Euphoria season 3 delivered one of its most talked-about moments in Episode 7, titled “Rain or Shine,” when Nate Jacobs met a graphic and deeply unsettling end. Played by Jacob Elordi, Nate is kidnapped by Naz, played by Jack Topalian, who buries him alive inside a coffin. The scene takes an even darker turn when a venomous rattlesnake finds its way through the air pipe and bites Nate in the neck.
The death has dominated fan conversation ahead of the season finale, partly because of its brutality and partly because of the questions it raises about justice, karma and what audiences actually want from a show like Euphoria.

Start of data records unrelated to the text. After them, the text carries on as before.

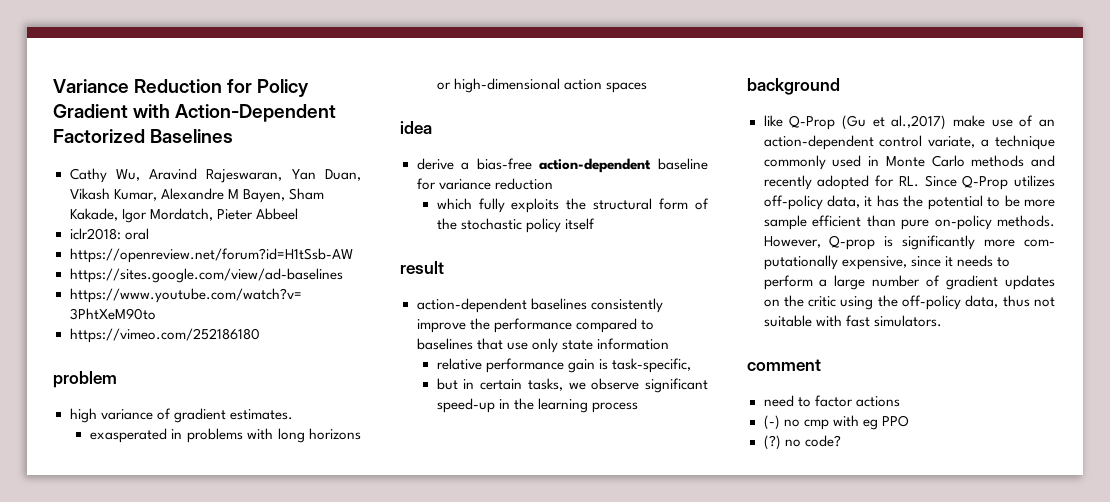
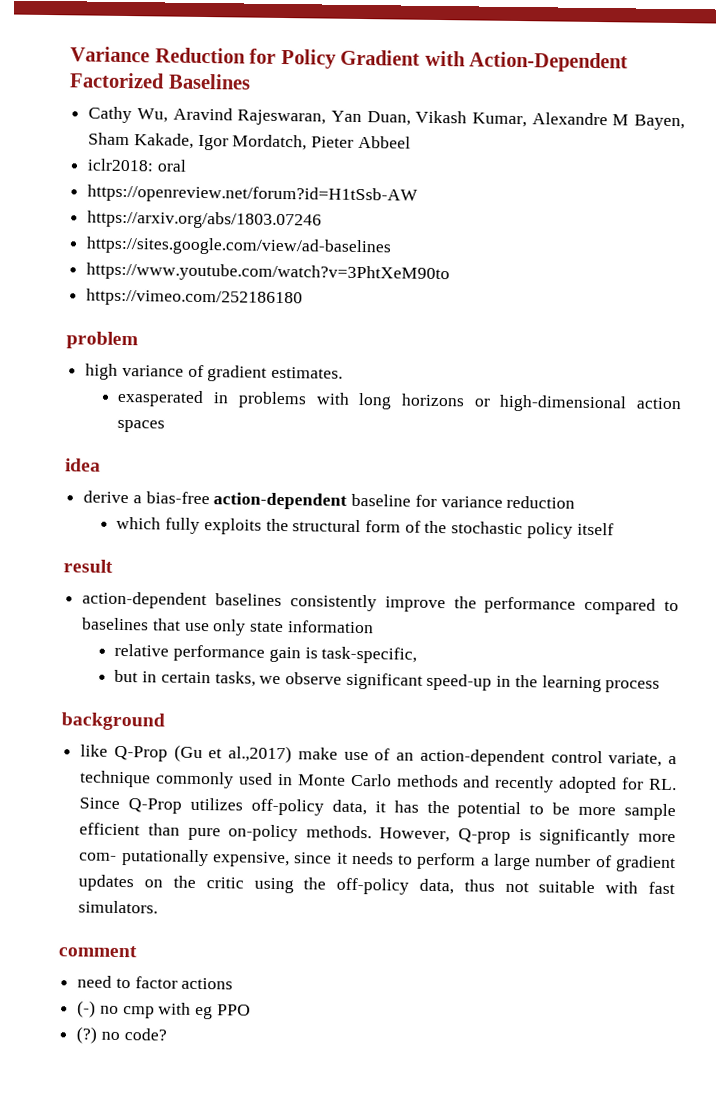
+ https://arxiv.org/abs/1803.07246

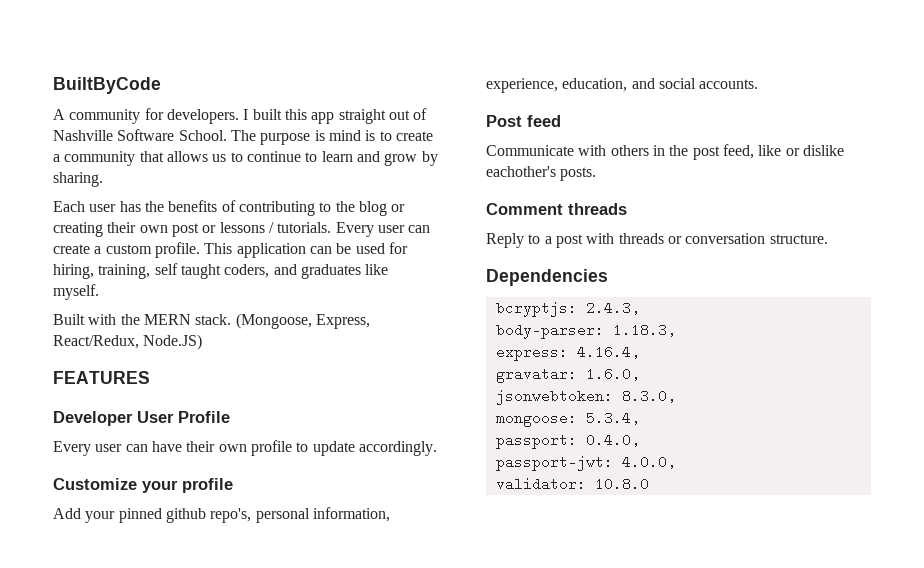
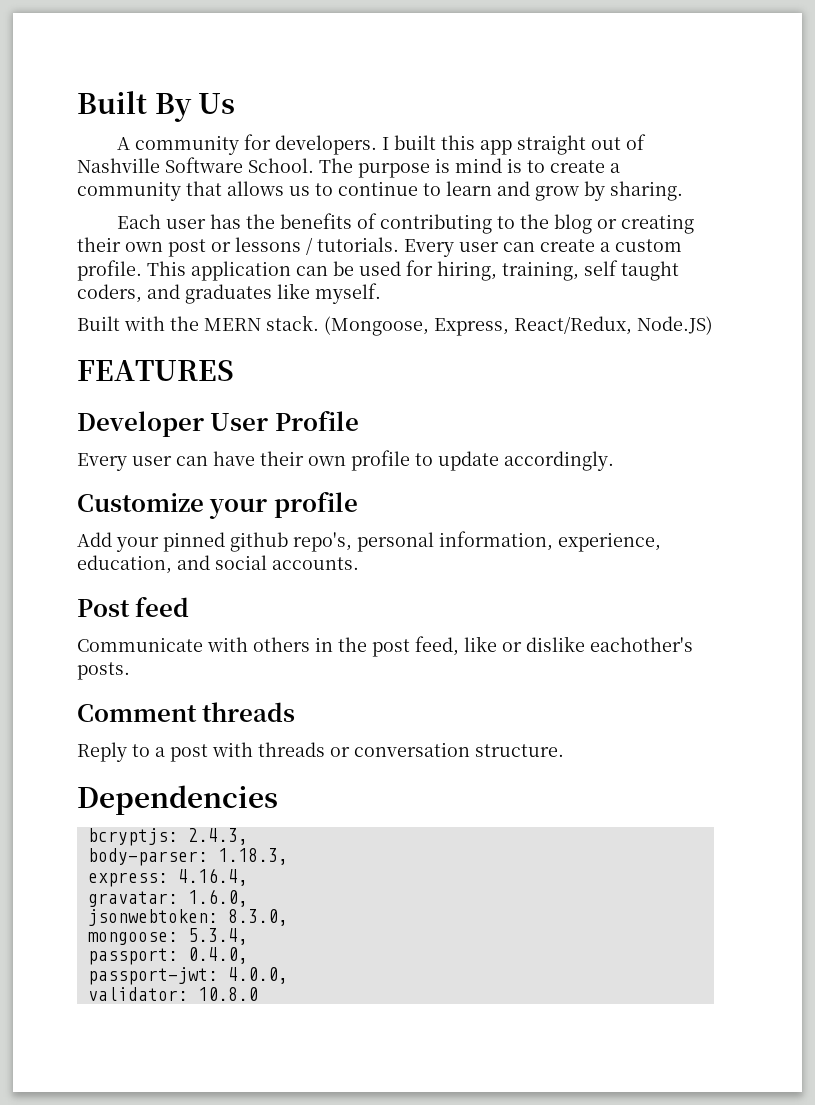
- BuiltByCode
+ Built By Us

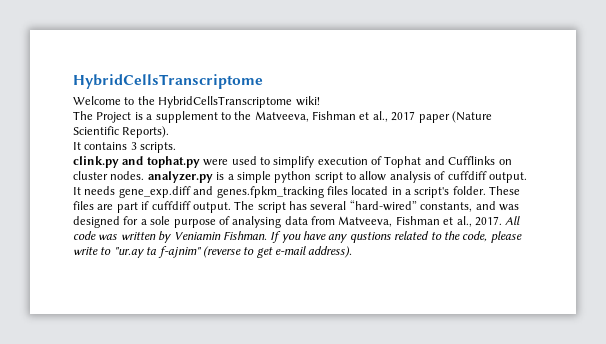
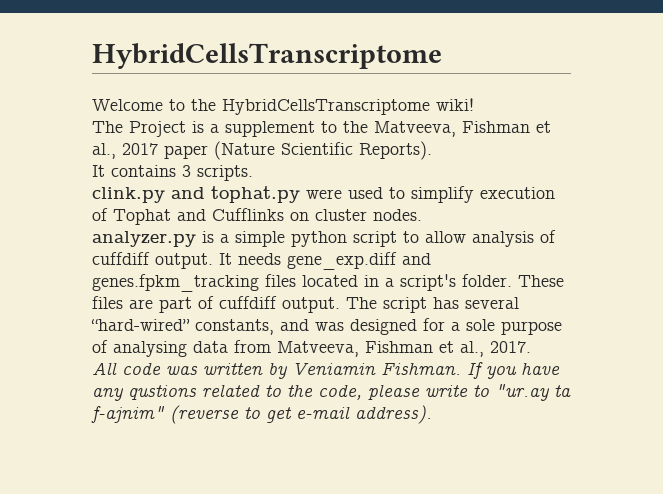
- clink.py and tophat.py were used to simplify execution of Tophat and Cufflinks on cluster nodes. analyzer.py is a simple python script to allow analysis of cuffdiff output.
+ clink.py and tophat.py were used to simplify execution of Tophat and Cufflinks on cluster nodes.
+ analyzer.py is a simple python script to allow analysis of cuffdiff output.
- These files are part if cuffdiff output.
+ These files are part of cuffdiff output.
- The script has several “hard-wired” constants, and was designed for a sole purpose of analysing data from Matveeva, Fishman et al., 2017. All code was written by Veniamin Fishman.
+ The script has several “hard-wired” constants, and was designed for a sole purpose of analysing data from Matveeva, Fishman et al., 2017.
+ All code was written by Veniamin Fishman.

Why Sam Levinson designed the scene to unsettle viewers
In a recent interview with Esquire, creator Sam Levinson explained the thinking behind Nate’s death in detail. His approach was rooted in a specific tension between satisfying the audience and disturbing them at the same time.
Levinson acknowledged that he pays close attention to what viewers want from his characters. In Nate’s case, that meant understanding the widespread desire to see consequences catch up with one of the show’s most toxic figures. However, simply giving the audience a satisfying death was never the goal. Instead, Levinson wanted to engineer a scene so disturbing that by the time the moment arrived, viewers would find themselves questioning whether they had actually wanted it at all.
That philosophy reflects something central to how Euphoria operates. The show consistently resists clean moral resolutions. It delivers consequences, but rarely in a way that feels comfortable or cathartic.
The moment Levinson came up with the rattlesnake idea
Levinson described the precise moment the snake detail came to him. He was driving through Los Angeles with his windows down, heading toward Warner Brothers, when a mental image appeared unprompted. He pictured a rattlesnake moving toward a pipe in the ground. He imagined the snake sensing the vibrations of someone banging from inside. From there, the scene constructed itself: the snake enters the pipe, the coffin becomes a trap with two occupants, and Nate’s end arrives in the most confined and horrifying way imaginable.
The idea, spontaneous as it was, locked into the broader thematic logic of season 3.
What the death says about season 3’s world
Levinson also used the interview to explain how Nate’s death reflects a deliberate shift in tone for the new season. Moving the characters out of high school and into the real world was always going to change the stakes. Without the structure of adolescence providing a kind of narrative safety net, consequences in season 3 carry real and permanent weight.
Levinson described that shift as the Wild West quality he wanted season 3 to carry. The world these characters now inhabit offers real opportunity, but also real danger. Success is possible. So is destruction. Nate, who moved from high school football to a failed real estate career while carrying the same volatile temperament and inflated ego throughout, represented exactly that kind of character. His end was not incidental. It was the inevitable meeting of his choices with a world that no longer protected him from them.
The Euphoria season 3 finale airs on HBO. The show streams on Max.